Right, so DPI set aside as a none issue, since I am creating .jpeg covers what are the actual sizes that are required?
Amazon E-book cover and promotion image sizes
Since I’m worrying mostly about getting my Kindle edition ready at the moment I’m talking simply about the Kindle and Amazon sizes.
Books are generally taller than they are wide, so when expressing a pixel size these generally reflect this. The accepted standard for any co-ordinate or dimension measurement is width(the X axis) x height (the Y axis), my old maths teacher explained this as “you have to go into the house, before you can go up the stairs”

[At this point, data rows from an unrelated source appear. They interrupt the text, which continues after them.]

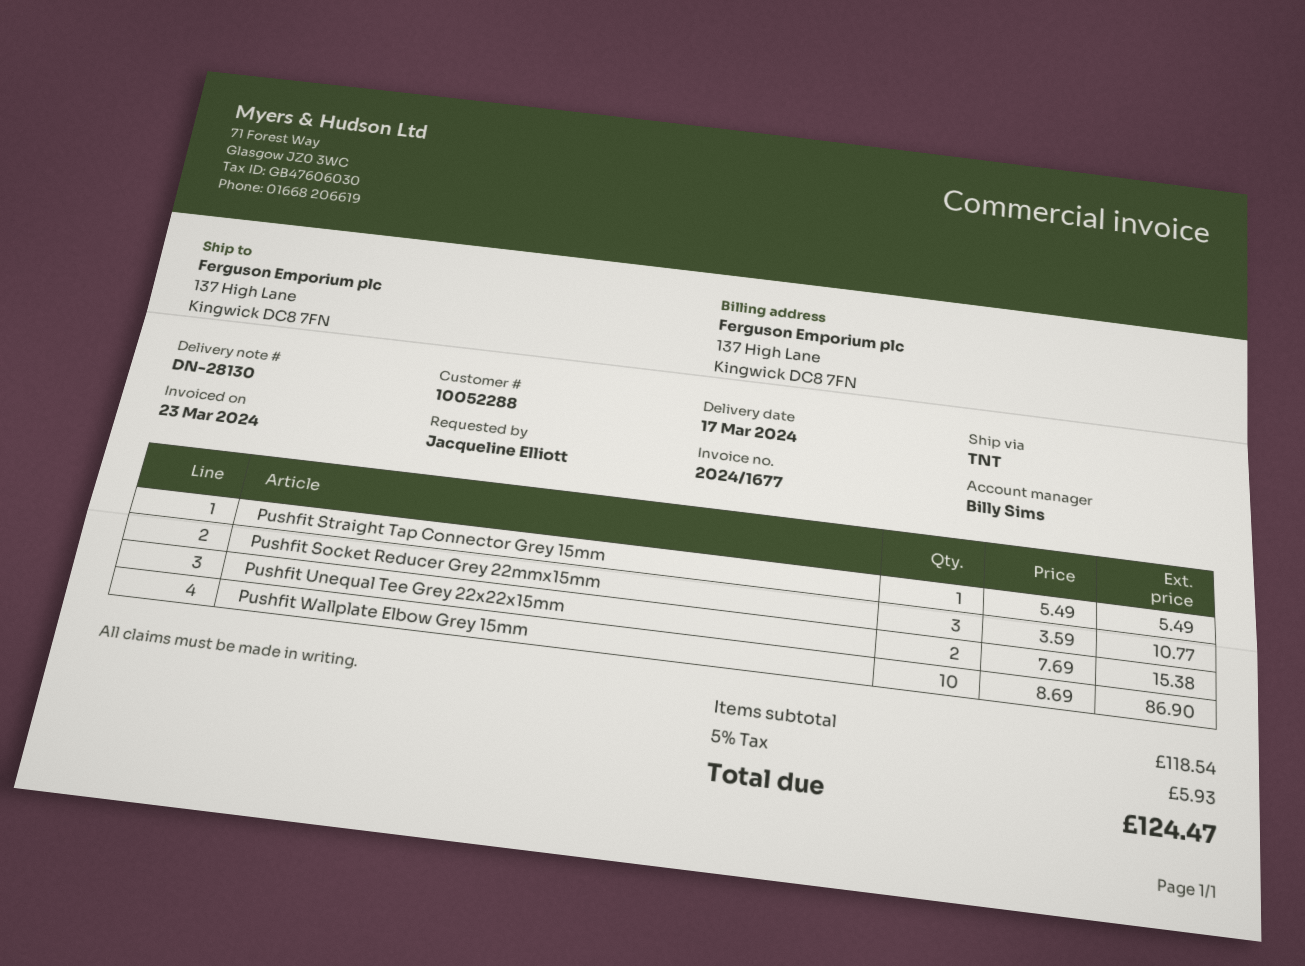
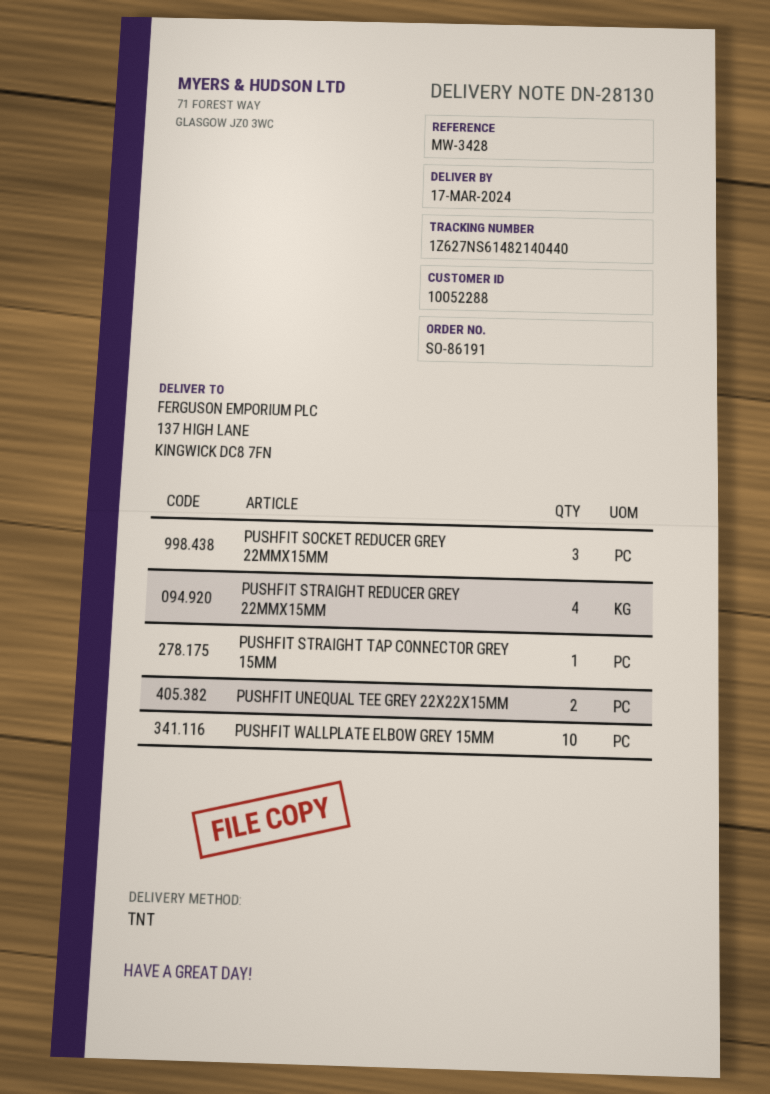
PUSHFIT STRAIGHT REDUCER GREY 22MMX15MM: none -> 4

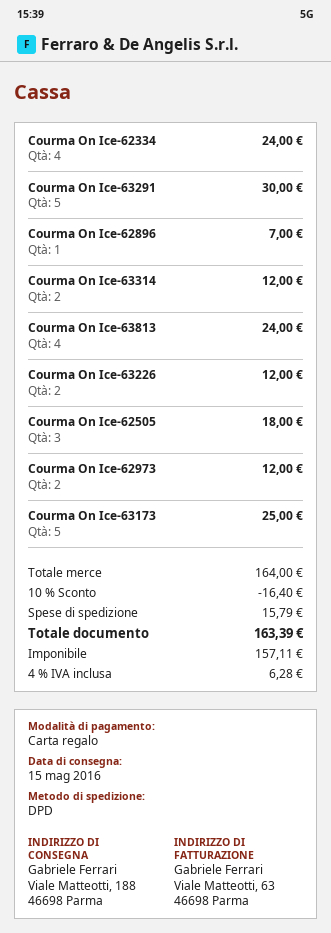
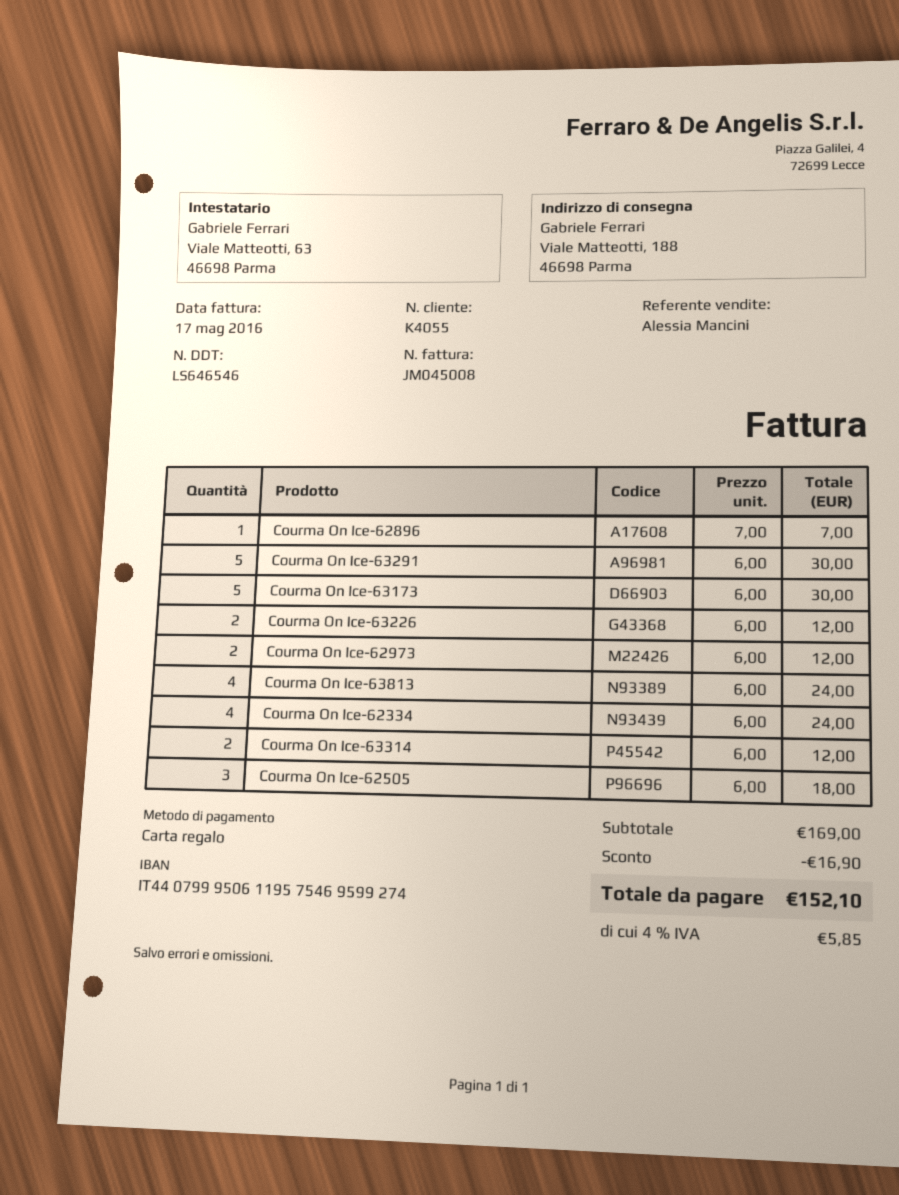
Courma On Ice-63173: 5 for 25.00 -> 5 for 30.00
subtotal: 164.00 -> 169.00
discount: 16.40 -> 16.90
shipping: 15.79 -> none
tax: 4% = 6.28 -> 4% = 5.85
total: 163.39 -> 152.10

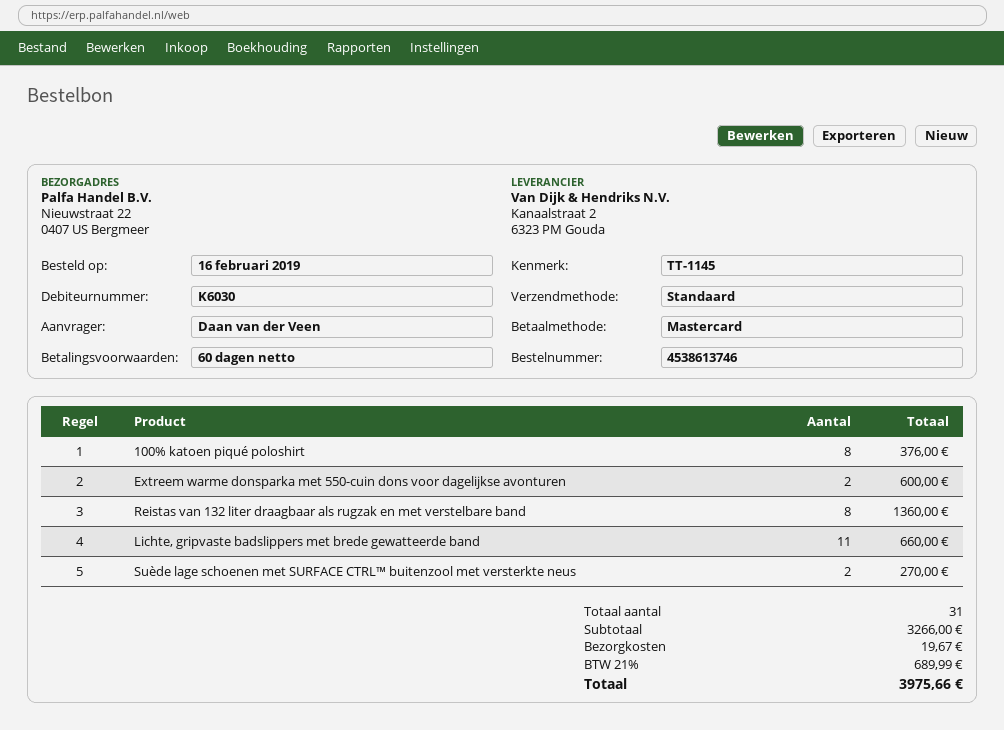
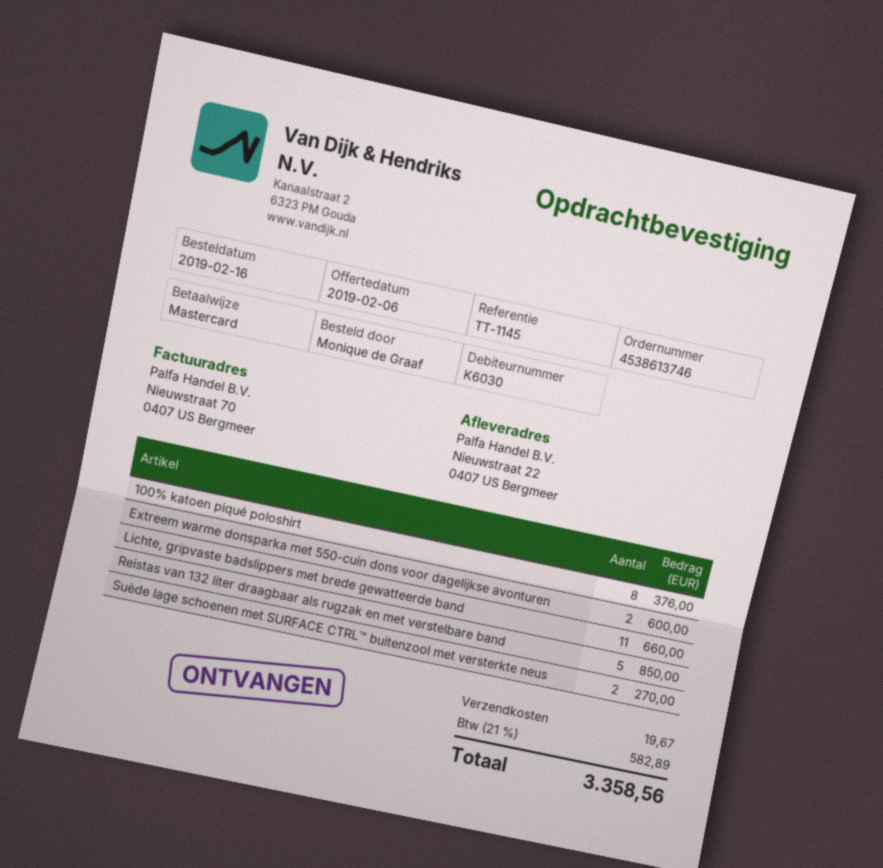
ordered by: Daan van der Veen -> Monique de Graaf
Reistas van 132 liter draagbaar als rugzak en met verstelbare band: 8 for 1360.00 -> 5 for 850.00
tax: 21% = 689.99 -> 21% = 582.89
total: 3975.66 -> 3358.56

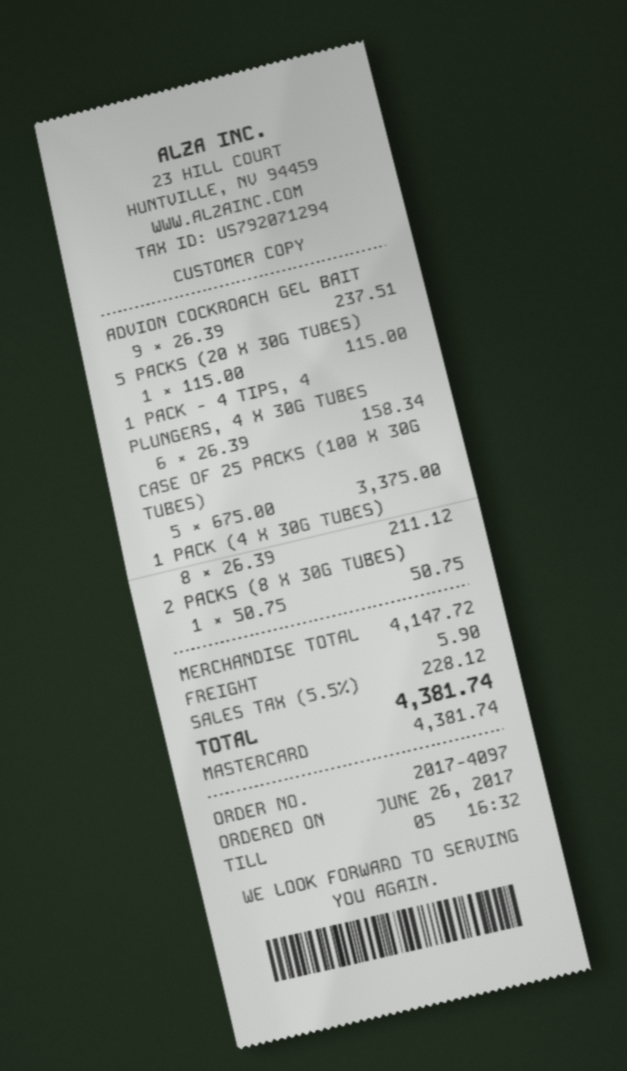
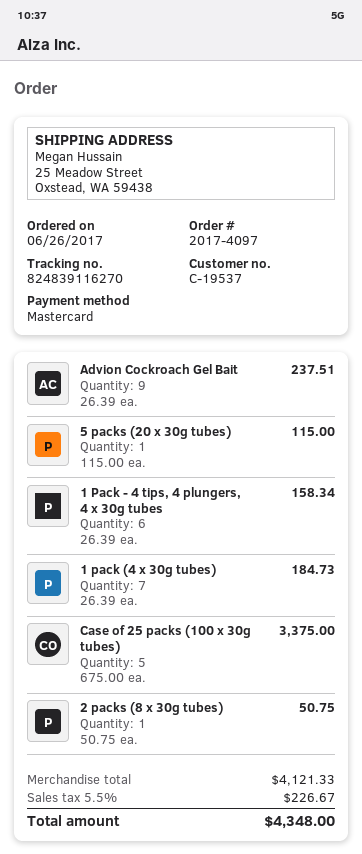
1 PACK (4 X 30G TUBES): 8 x 26.39 = 211.12 -> 7 x 26.39 = 184.73
subtotal: 4147.72 -> 4121.33
shipping: 5.90 -> none
tax: 5.5% = 228.12 -> 5.5% = 226.67
total: 4381.74 -> 4348.00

Catalogue size: A minimum of 1000 pixels on the long side and a ratio of 1.6
(625×1000), but it recommended that the longest side be 2500 pixels (1562×2500).
Cover sizes and internal images: Kindles currently support a maximum resolution of (600×800) in 16 shades of grey and a maximum file size of 147Kb. Which is pretty big for most purposes.
So I’m going to work with a new PSD file with a width of 3124 and a height of 5000 pixels, this should make my images pretty future proof, but will allow me to output the .jpegs in the appropriate sizes with the minimum of fuss.